Ignite Cluster Manager is randomly not clearing cache entries from __vertx.subs leading to half of the Events of failing.

arad1994 commented 3 years ago

Version

Vertx-Ignite -> 4.0.0-milestone5 Vertx-Core -> 4.0.0-milestone5 Ignite Version -> 2.8.1 Zookeeper -> k8s.gcr.io/kubernetes-zookeeper:1.0-3.4.10

Context

We are using Vertx with clustered Event bus using Ignite cluster manager with Zookeeper Service Discovery in a Kubernetes cluster. Randomly when a kubernetes pod is restarted, Sometimes the old entries from ignite cache vertx.subs, vertx.nodes are not cleaned up. This leads to round robining of events causing 50% of events to work. Cause of RoundRobining -> when the kubernetes pod restarts a new nodeId is assigned to that pod which will result in creating a new entry the __vertx.subs cache (New node Id pointing to Event Bus address on the node), if the old NodeId: event Bus address is not removed from the cache it will lead to half of the requests working.

Steps to reproduce

In the kubernetes cluster, If we restart pod multiple times, then randomly we will see the entries from the __vertx.subs is not cleared (old nodeId will still be pointing to the event bus address)

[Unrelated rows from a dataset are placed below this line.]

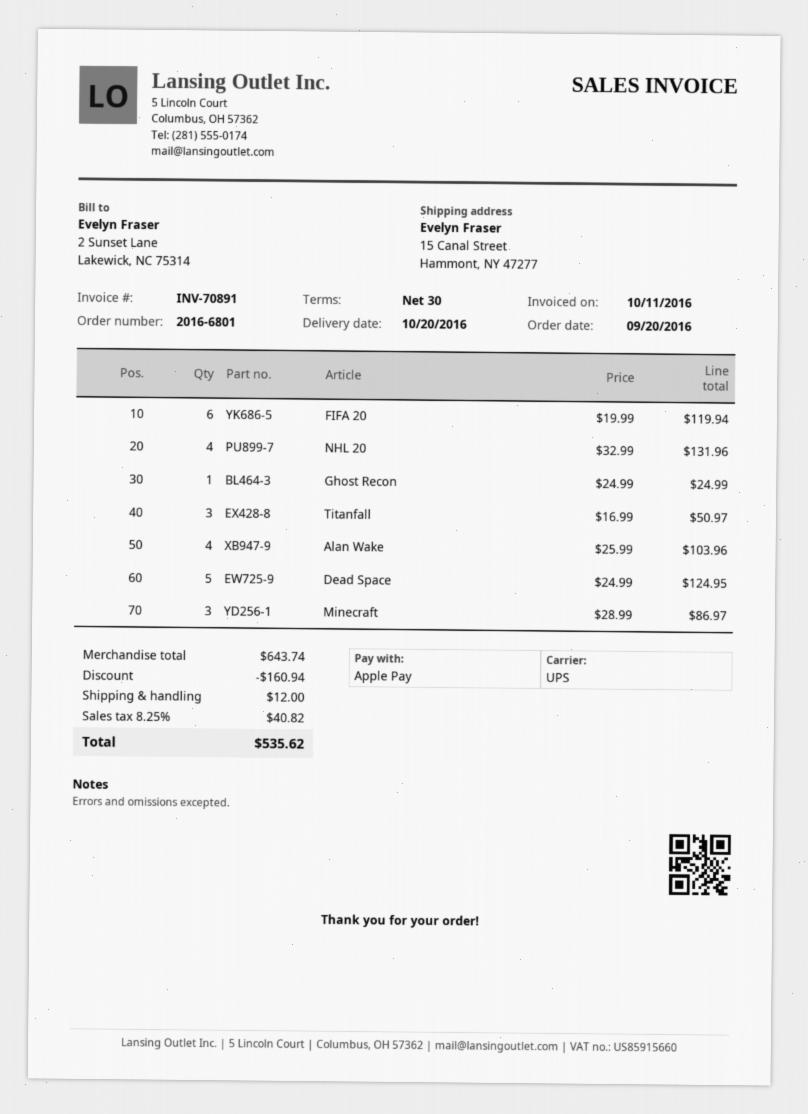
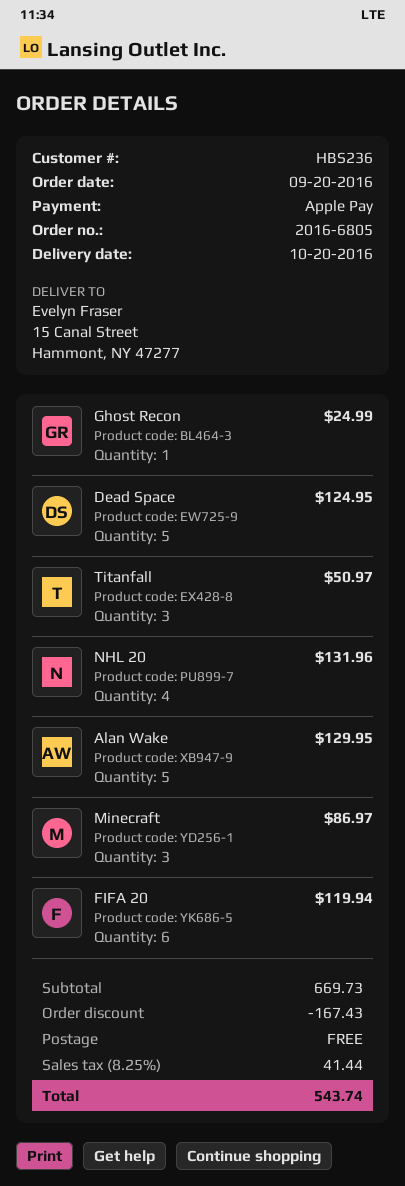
order number: 2016-6801 -> 2016-6805
Alan Wake: 4 for 103.96 -> 5 for 129.95
subtotal: 643.74 -> 669.73
discount: 160.94 -> 167.43
shipping: 12.00 -> 0.00
tax: 8.25% = 40.82 -> 8.25% = 41.44
total: 535.62 -> 543.74

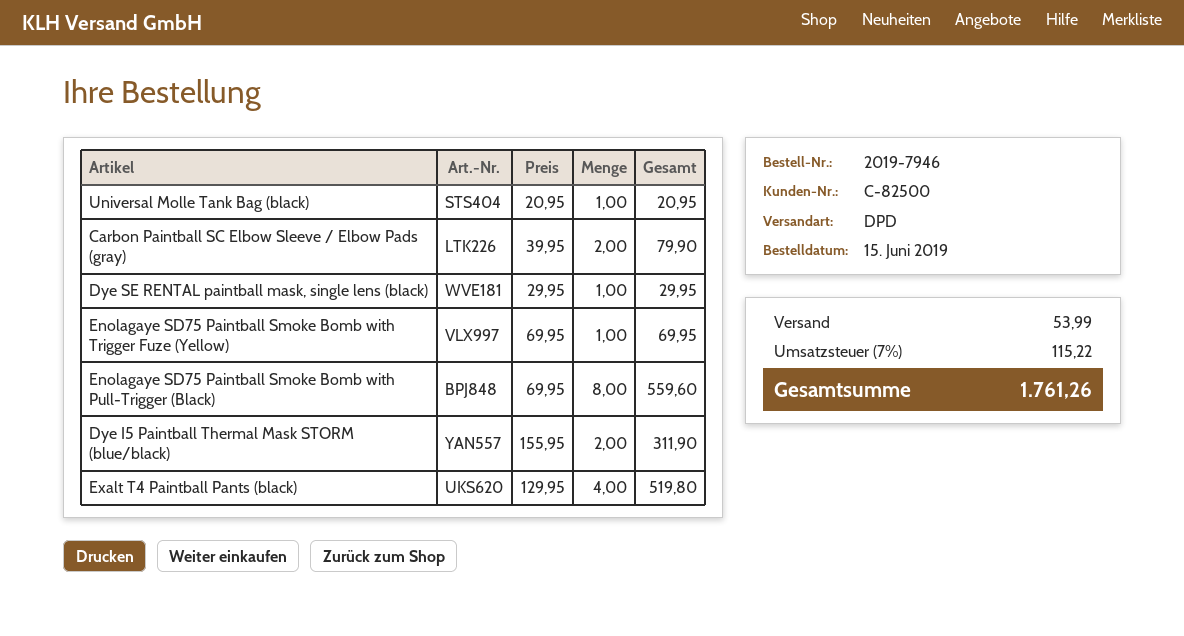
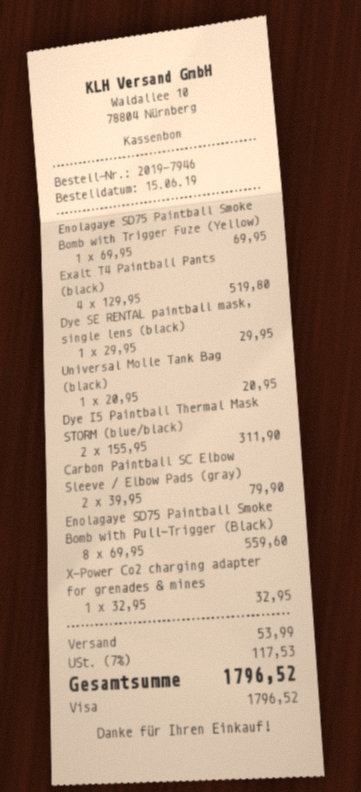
X-Power Co2 charging adapter for grenades & mines: none -> 1 x 32.95 = 32.95
tax: 7% = 115.22 -> 7% = 117.53
total: 1761.26 -> 1796.52

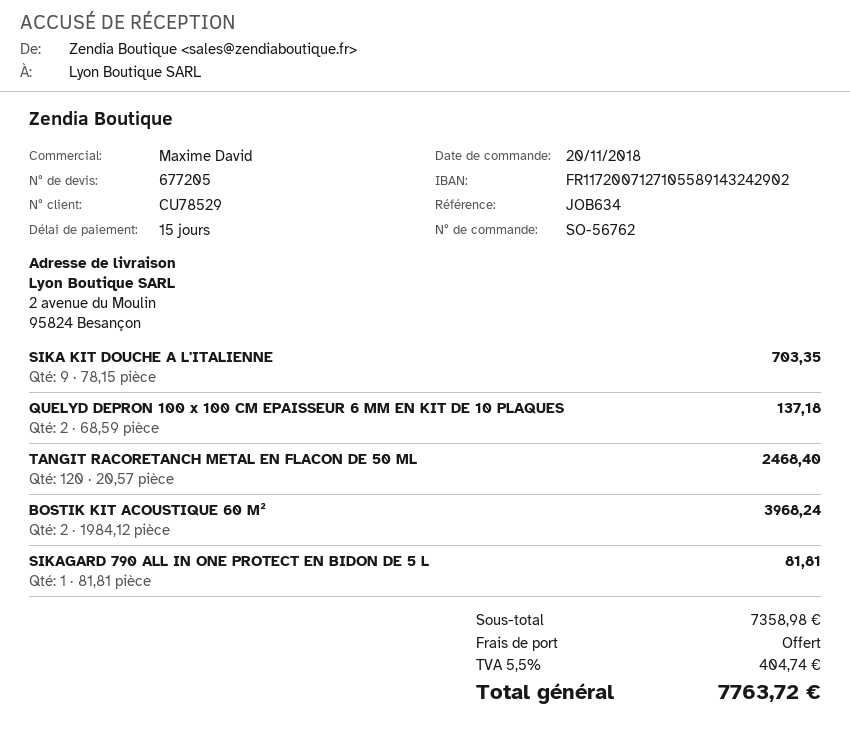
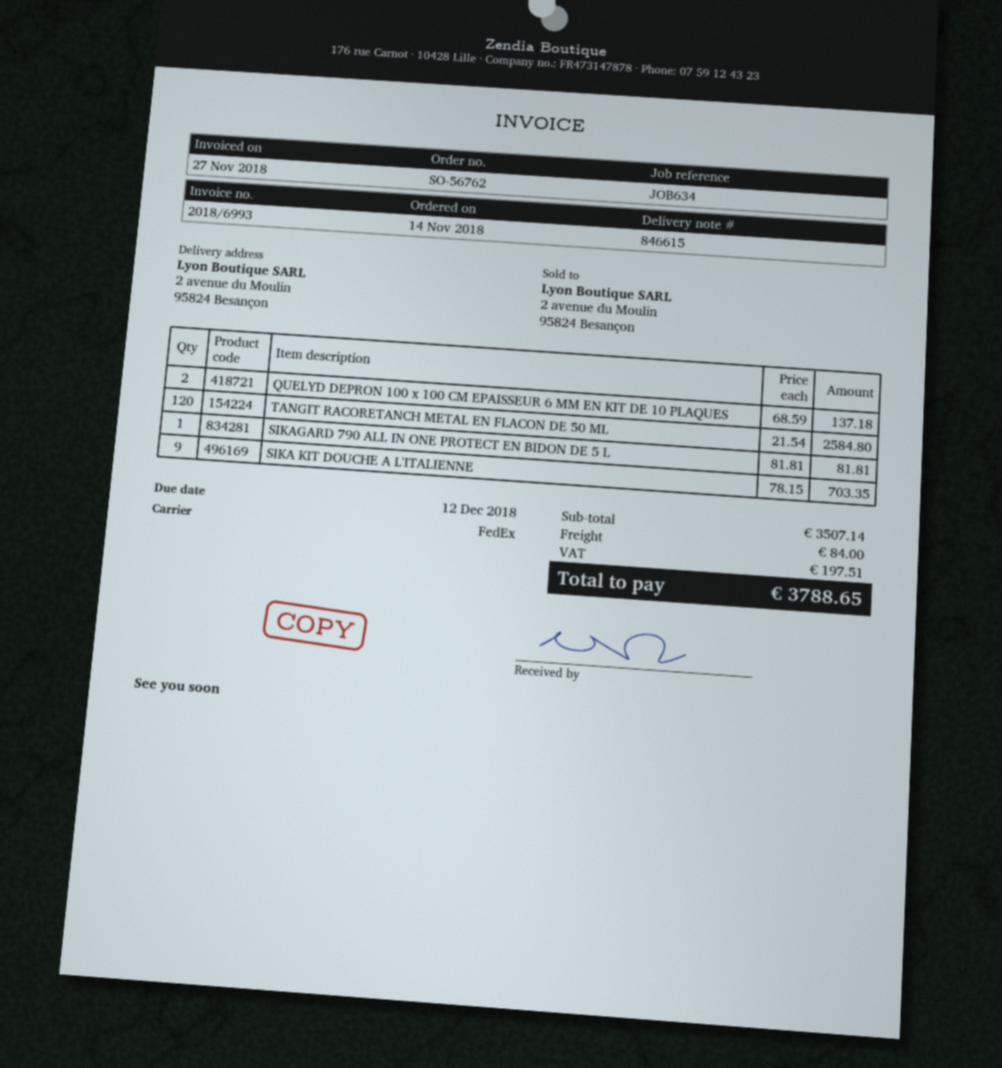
order date: 2018-11-20 -> 2018-11-14
TANGIT RACORETANCH METAL EN FLACON DE 50 ML: 120 x 20.57 = 2468.40 -> 120 x 21.54 = 2584.80
BOSTIK KIT ACOUSTIQUE 60 M²: 2 x 1984.12 = 3968.24 -> none
subtotal: 7358.98 -> 3507.14
shipping: 0.00 -> 84.00
tax: 404.74 -> 197.51
total: 7763.72 -> 3788.65

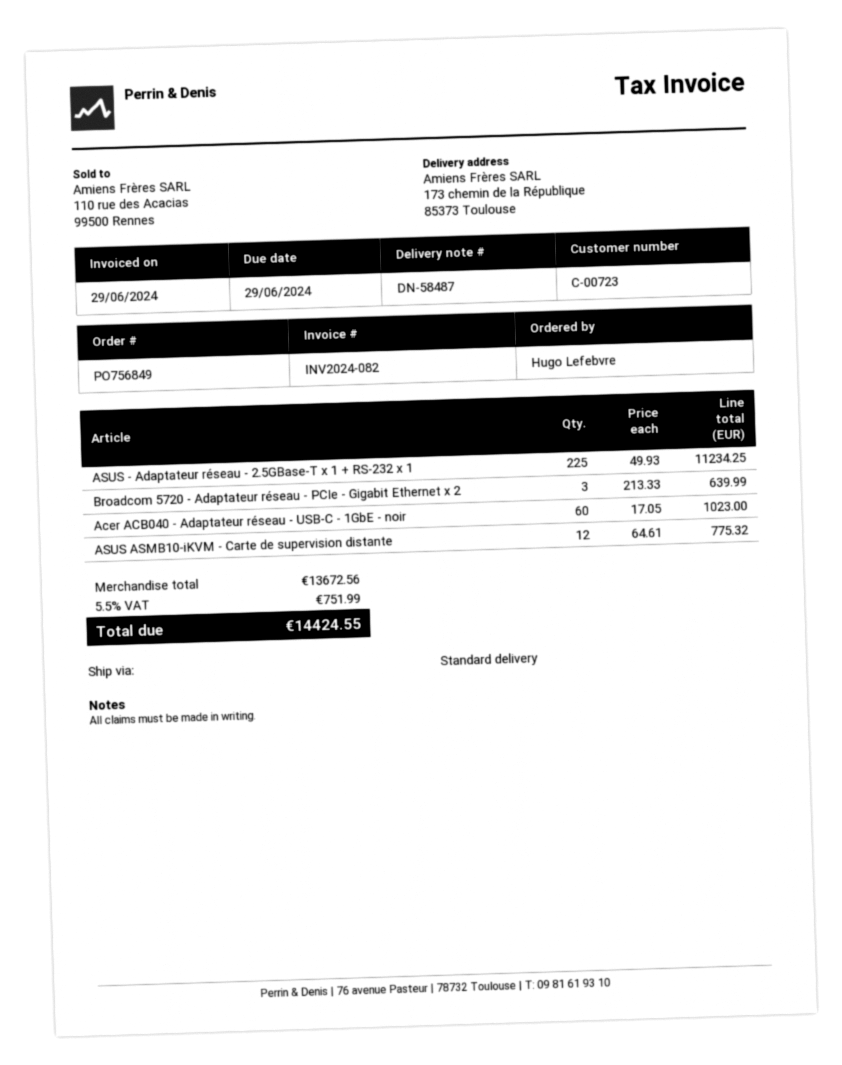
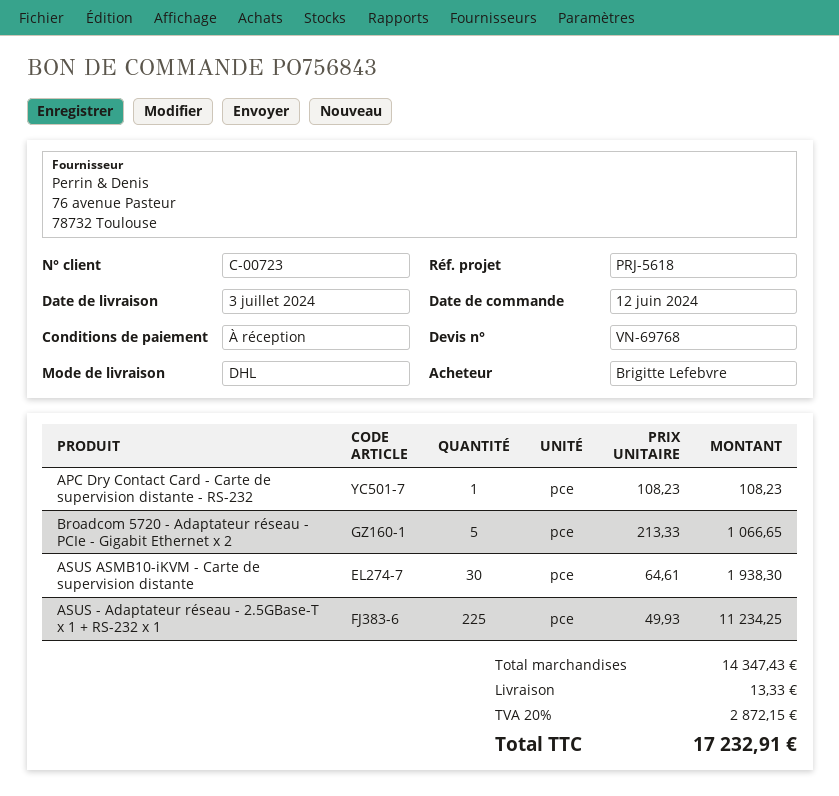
order number: PO756849 -> PO756843
ordered by: Hugo Lefebvre -> Brigitte Lefebvre
shipping method: standard -> DHL
Broadcom 5720 - Adaptateur réseau - PCIe - Gigabit Ethernet x 2: 3 x 213.33 = 639.99 -> 5 x 213.33 = 1066.65
Acer ACB040 - Adaptateur réseau - USB-C - 1GbE - noir: 60 x 17.05 = 1023.00 -> none
ASUS ASMB10-iKVM - Carte de supervision distante: 12 x 64.61 = 775.32 -> 30 x 64.61 = 1938.30
APC Dry Contact Card - Carte de supervision distante - RS-232: none -> 1 x 108.23 = 108.23
subtotal: 13672.56 -> 14347.43
shipping: none -> 13.33
tax: 5.5% = 751.99 -> 20% = 2872.15
total: 14424.55 -> 17232.91

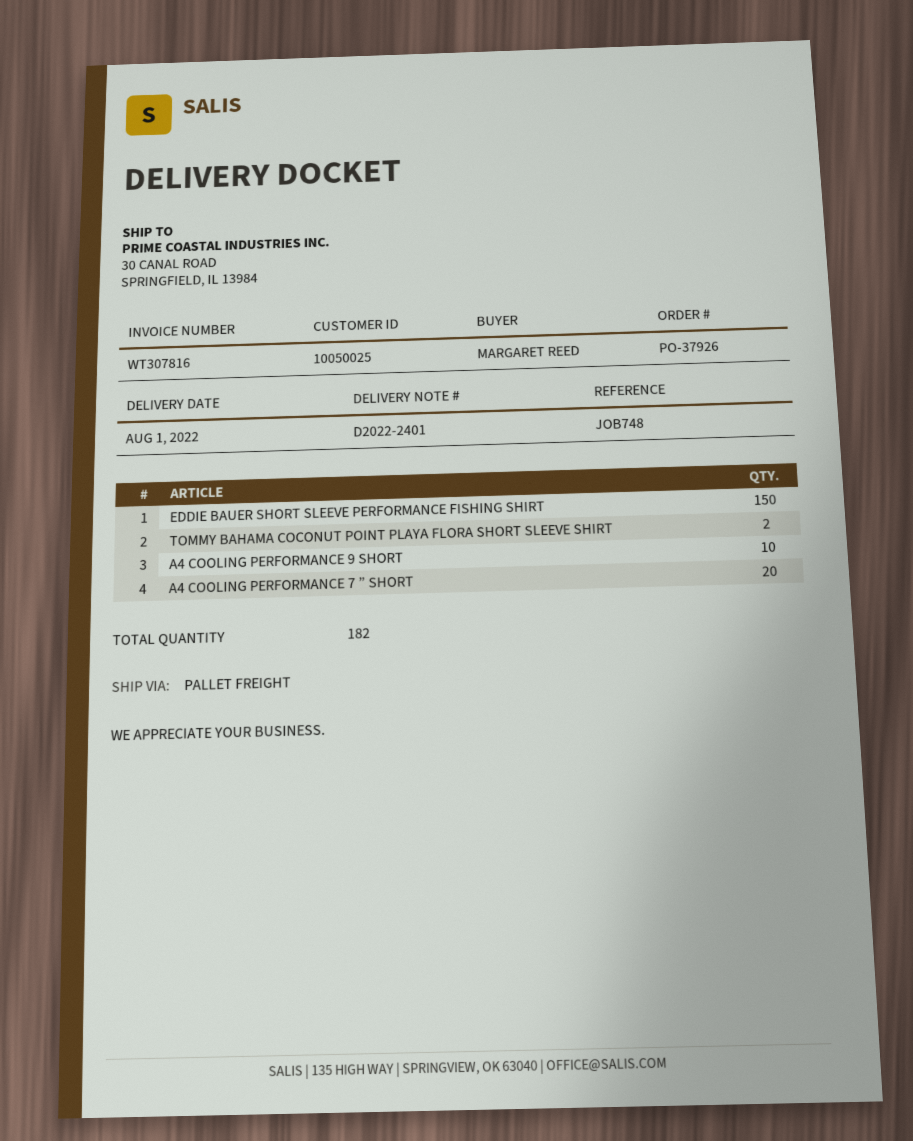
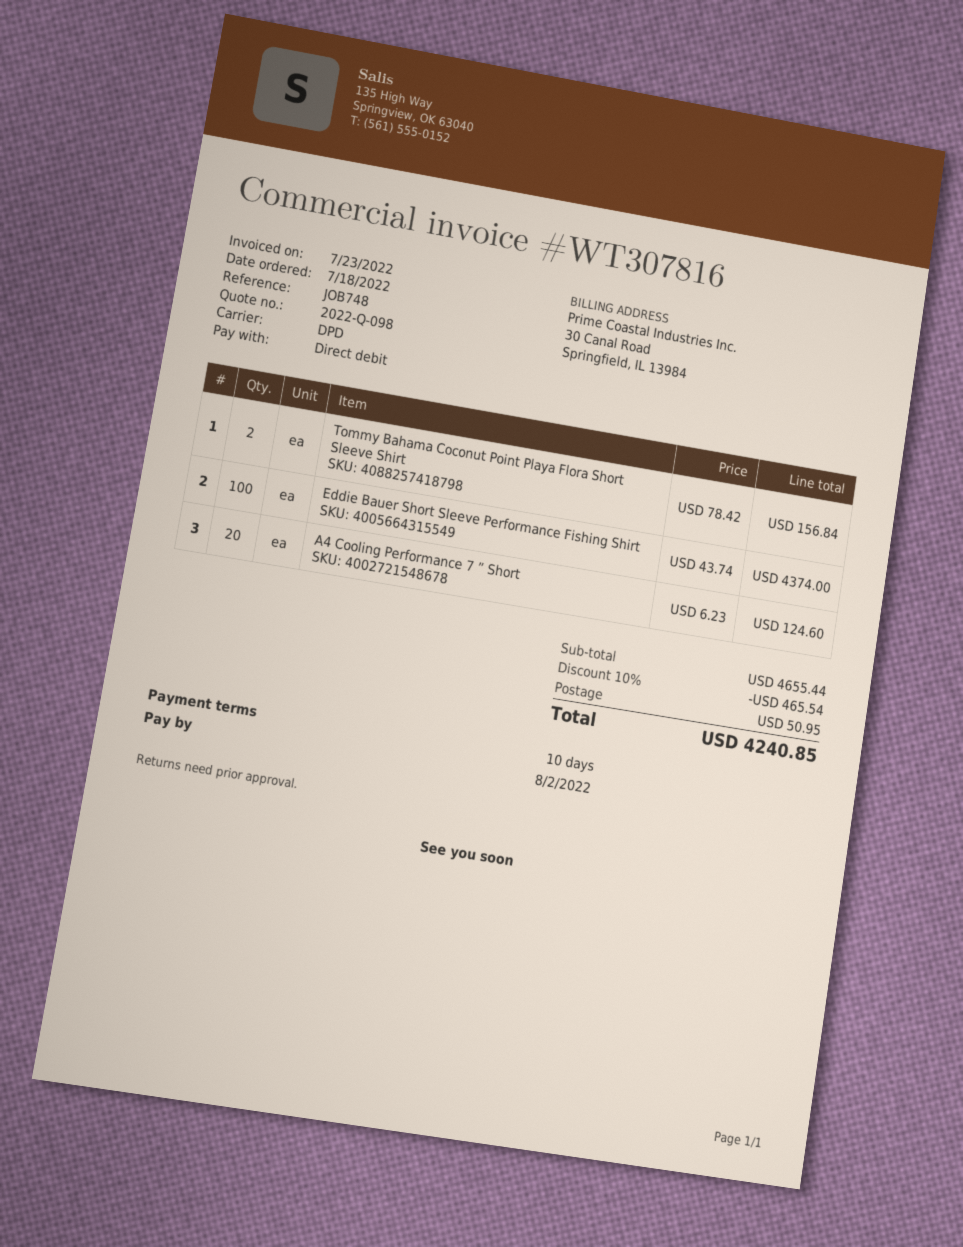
shipping method: pallet freight -> DPD
EDDIE BAUER SHORT SLEEVE PERFORMANCE FISHING SHIRT: 150 -> 100
A4 COOLING PERFORMANCE 9 SHORT: 10 -> none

tsegismont commented 3 years ago

@zyclonite would you mind looking into this?

zhoudingyun commented 3 years ago

I also encountered the same problem. Hazelcast and Ignite cluster manager have the same problem.because the cache cannot be clean from vertx.nodeInfo and vertx.subs.

My Temporary method：

zyclonite commented 3 years ago

@arad1994 is it guaranteed that the shutdown is always graceful and not forced?

arad1994 commented 3 years ago

@zyclonite Yes, I think the shutdown is graceful, We have a vertx.close() setup on the shutdown hook as well.

arad1994 commented 3 years ago

@zhoudingyun Yes exactly, I am doing a similar workaround using a periodic poller to unblock us.

zyclonite commented 3 years ago

@arad1994 and/or @zhoudingyun can you tell me if this PR https://github.com/vert-x3/vertx-ignite/pull/96 would fix your issues?

zhoudingyun commented 3 years ago

@zyclonite this PR #96 can only solve some problems. If you use the kill -9 vertx process, the problem still exists. The same is true for hazelcast cluster management.

zyclonite commented 3 years ago

@zhoudingyun did you test that or is this just an assumption? there was definitely a bug allowing only the master to write but for this implementation it was just the oldest member of the cluster, so it could happen if this member leaves ungraceful, that no one updates the vertx nodes and subs when the remaining nodes get the fail event.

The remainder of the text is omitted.